**What you need to do**
Look through the material below. Return exactly the lines from the one with "discount: 138.97 -> none" through the one with "total: 1268.68 -> 1405.75", both included.

**Input for this task**
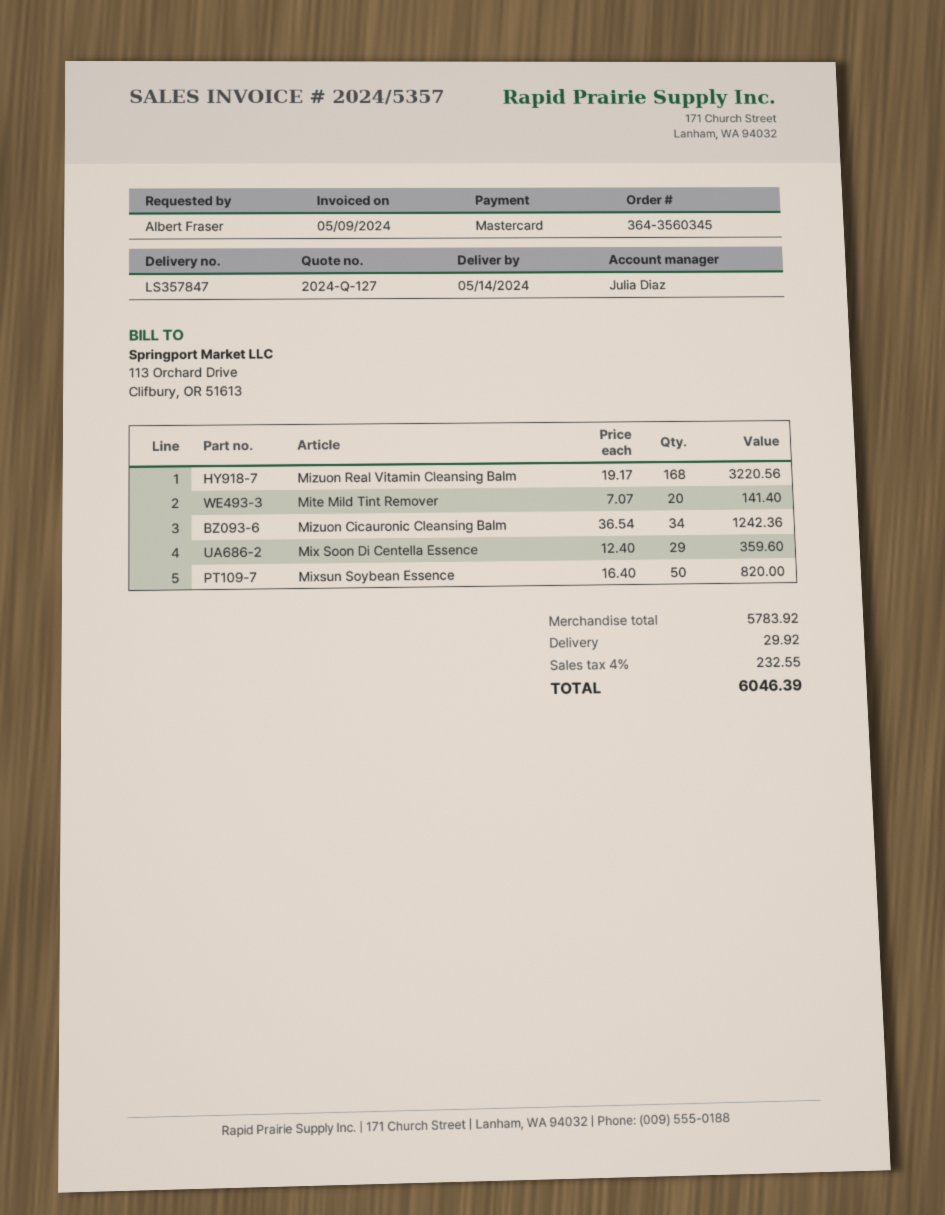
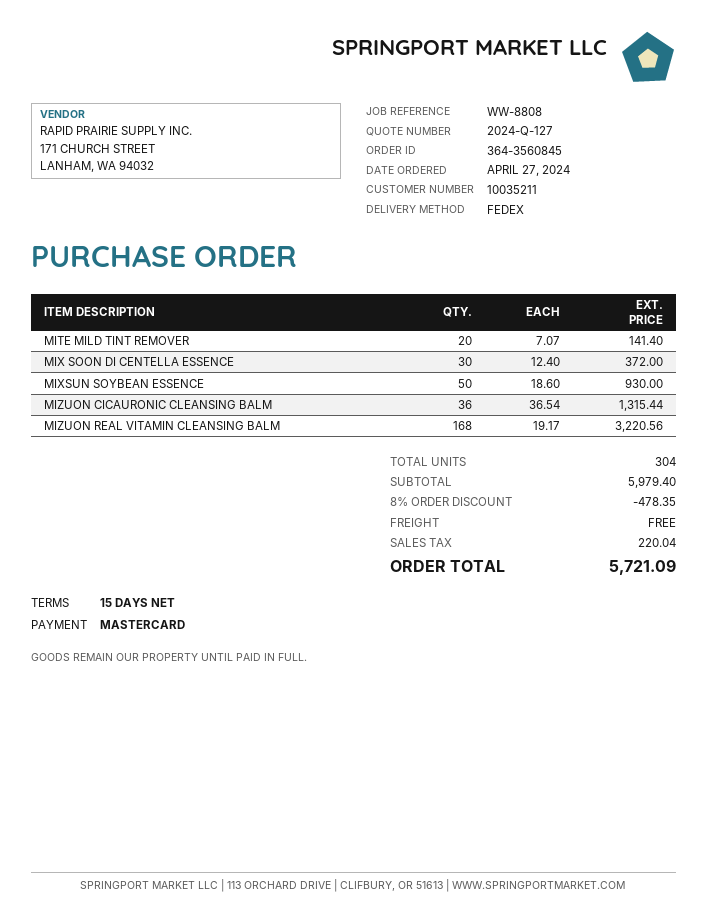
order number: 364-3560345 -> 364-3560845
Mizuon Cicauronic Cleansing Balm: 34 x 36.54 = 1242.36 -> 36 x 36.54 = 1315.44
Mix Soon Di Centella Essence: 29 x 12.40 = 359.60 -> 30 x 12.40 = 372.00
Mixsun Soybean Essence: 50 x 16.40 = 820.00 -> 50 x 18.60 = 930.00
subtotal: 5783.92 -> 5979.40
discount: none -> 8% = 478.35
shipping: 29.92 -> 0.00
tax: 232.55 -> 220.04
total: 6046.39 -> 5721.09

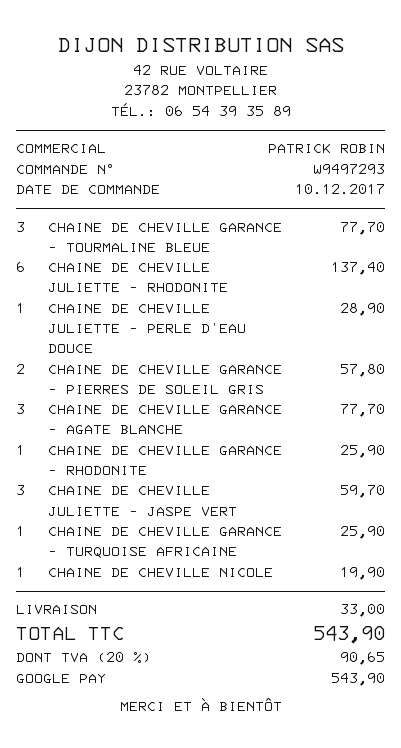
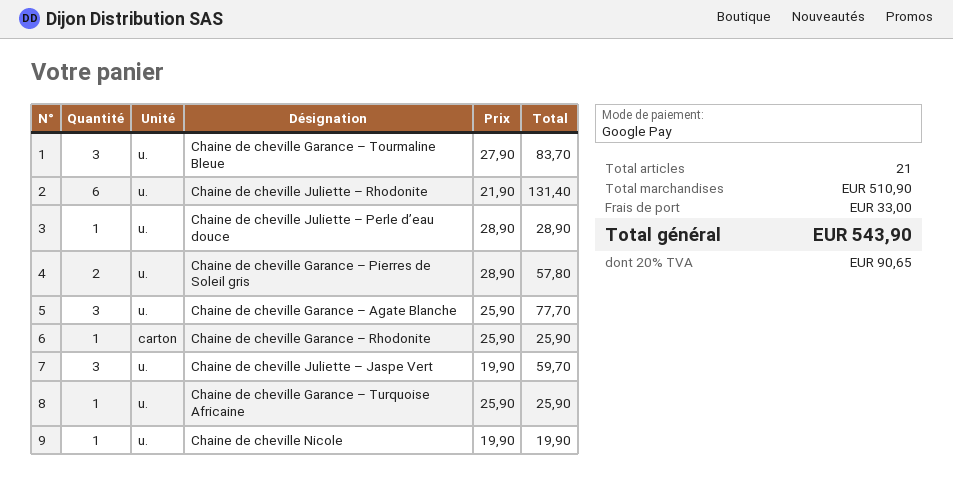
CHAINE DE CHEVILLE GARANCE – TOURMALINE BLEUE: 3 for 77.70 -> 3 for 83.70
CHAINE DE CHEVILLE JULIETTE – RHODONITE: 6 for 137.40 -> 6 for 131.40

==

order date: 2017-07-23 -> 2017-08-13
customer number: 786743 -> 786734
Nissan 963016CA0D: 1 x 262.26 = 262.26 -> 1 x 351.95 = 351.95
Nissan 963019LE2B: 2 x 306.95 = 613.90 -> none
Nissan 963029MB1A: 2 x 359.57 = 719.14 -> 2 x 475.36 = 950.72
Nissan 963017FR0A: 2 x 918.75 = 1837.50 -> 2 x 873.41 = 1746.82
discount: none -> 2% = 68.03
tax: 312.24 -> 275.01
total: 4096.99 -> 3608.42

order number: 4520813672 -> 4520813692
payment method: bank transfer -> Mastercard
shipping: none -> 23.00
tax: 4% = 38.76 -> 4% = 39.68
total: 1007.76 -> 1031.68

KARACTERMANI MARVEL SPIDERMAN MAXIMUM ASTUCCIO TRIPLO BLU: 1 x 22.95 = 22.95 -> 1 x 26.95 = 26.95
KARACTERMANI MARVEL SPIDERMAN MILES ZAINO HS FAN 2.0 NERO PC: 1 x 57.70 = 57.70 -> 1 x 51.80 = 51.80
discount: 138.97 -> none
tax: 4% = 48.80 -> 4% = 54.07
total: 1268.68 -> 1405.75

**Your solution**
discount: 138.97 -> none
tax: 4% = 48.80 -> 4% = 54.07
total: 1268.68 -> 1405.75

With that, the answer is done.